48 In a word, what I’m saying is, Grow up. You’re kingdom subjects. Now live like it. Live out your God-created identity. Live generously and graciously toward others, the way God lives toward you.”

*The Wall, an anonymous poem.

The Wall
Their wedding picture mocked them from the table,
These two whose minds no longer touched each other.
They lived with such a heavy barricade between them
That neither battering ram of words
Nor artilleries of touch could break it down.
Somewhere, between the oldest child's first tooth
And the youngest daughter's graduation,
They lost each other.
Throughout the years each slowly unraveled
That tangled ball of string called self,
And as they tugged at stubborn knots,
Each hid his searching from the other.
Sometimes she cried at night
And begged the whispering darkness to tell her who she was.
He lay beside her, snoring like a hibernating bear,
Unaware of her winter.
Once, after they had made love,
He wanted to tell her how afraid he was of dying,
But, fearing to show his naked soul,
He spoke instead about the beauty of her breasts.
She took a course in modern art,
Trying to find herself in colors splashed upon a canvas,
Complaining to other women about men who are insensitive.
He climbed into a tomb called "The Office,"

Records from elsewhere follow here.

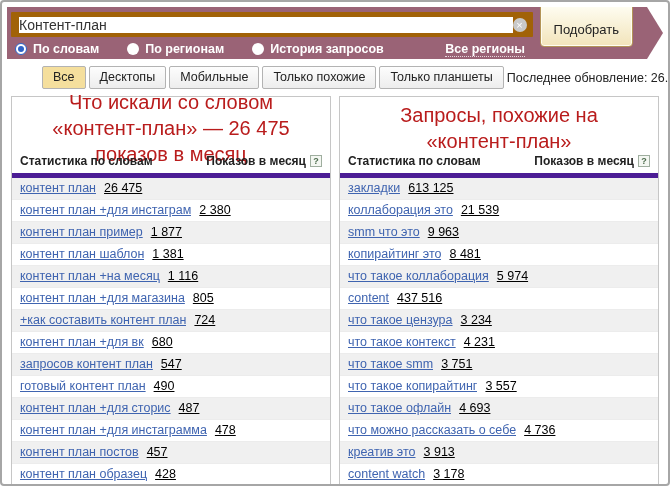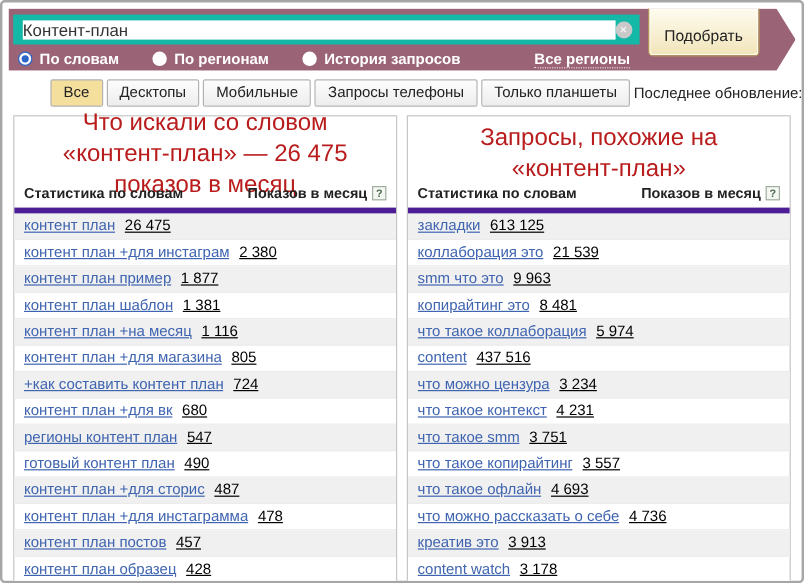--- a/index.html
+++ b/index.html
@@ -20,7 +20,7 @@
   }
   .search-row { display:flex; align-items:center; height:27px; gap:7px; }
   .search-box {
-    flex:1; background:#14b8a6; height:25px; display:flex; align-items:center;
+    flex:1; background:#a16207; height:25px; display:flex; align-items:center;
     padding:0 6px 0 8px; border-radius:1px;
   }
   .search-box input {

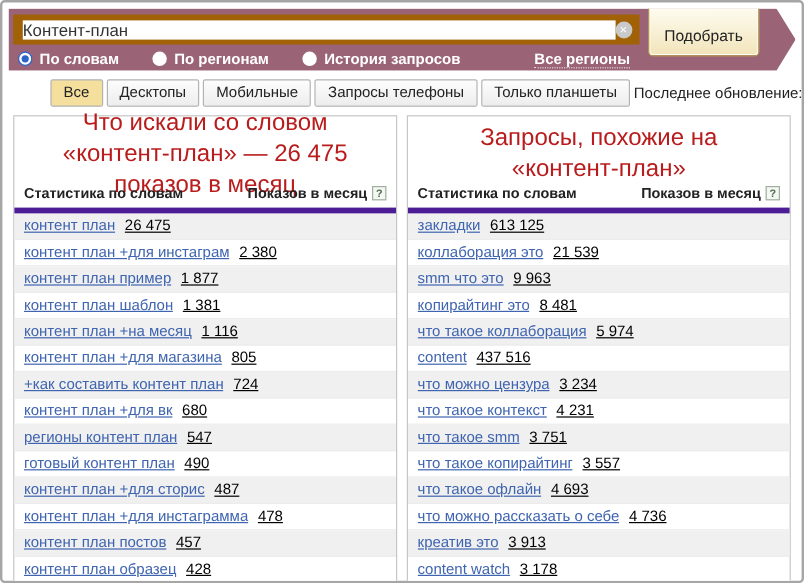--- a/index.html
+++ b/index.html
@@ -121,7 +121,7 @@
     <span class="tab active">Все</span>
     <span class="tab">Десктопы</span>
     <span class="tab">Мобильные</span>
-    <span class="tab">Запросы телефоны</span>
+    <span class="tab">Только похожие</span>
     <span class="tab">Только планшеты</span>
     <span class="last-update">Последнее обновление: 26.05.2022</span>
   </div>

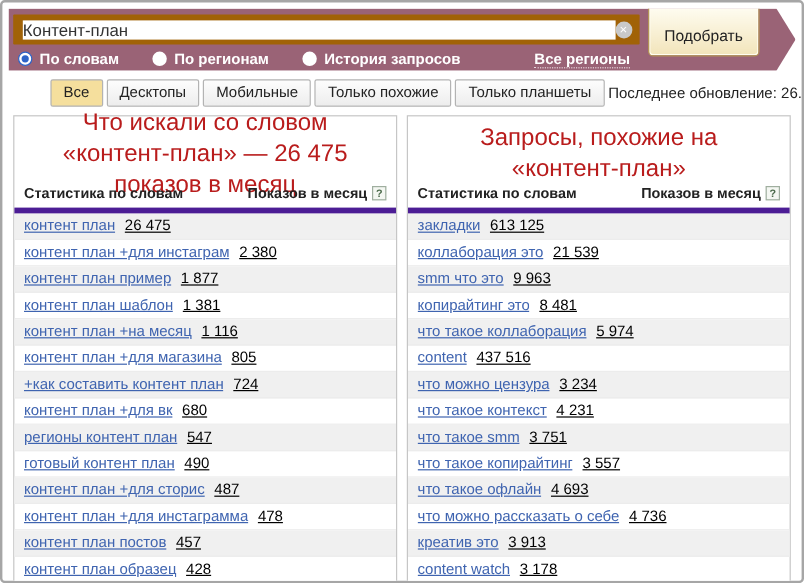--- a/index.html
+++ b/index.html
@@ -256,7 +256,7 @@
           </div>
 
           <div class="row">
-            <a>что можно цензура</a>
+            <a>что такое цензура</a>
             <span class="num">3 234</span>
           </div>
 

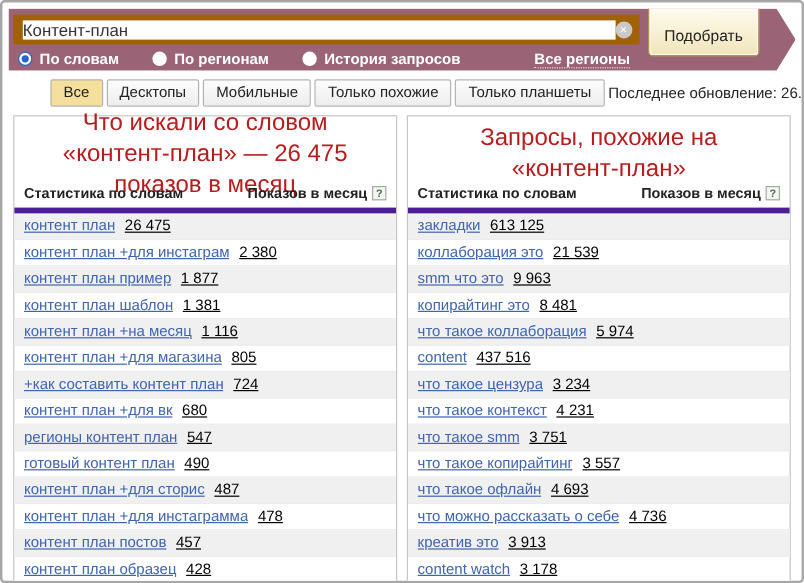--- a/index.html
+++ b/index.html
@@ -179,7 +179,7 @@
           </div>
 
           <div class="row">
-            <a>регионы контент план</a>
+            <a>запросов контент план</a>
             <span class="num">547</span>
           </div>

Wrapped his mind in a shroud of paper figures,
And buried himself in customers. Slowly, the wall between them rose,
Cemented by the mortar of indifference.
One day, reaching out to touch each other
They found a barrier they could not penetrate,
And recoiling from the coldness of the stone,
Each retreated from the stranger on the other side.
For when love dies, it is not in a moment of angry battle,
Nor when fiery bodies lose their heat.
It lies panting, exhausted,
Expiring at the bottom of a wall it could not scale.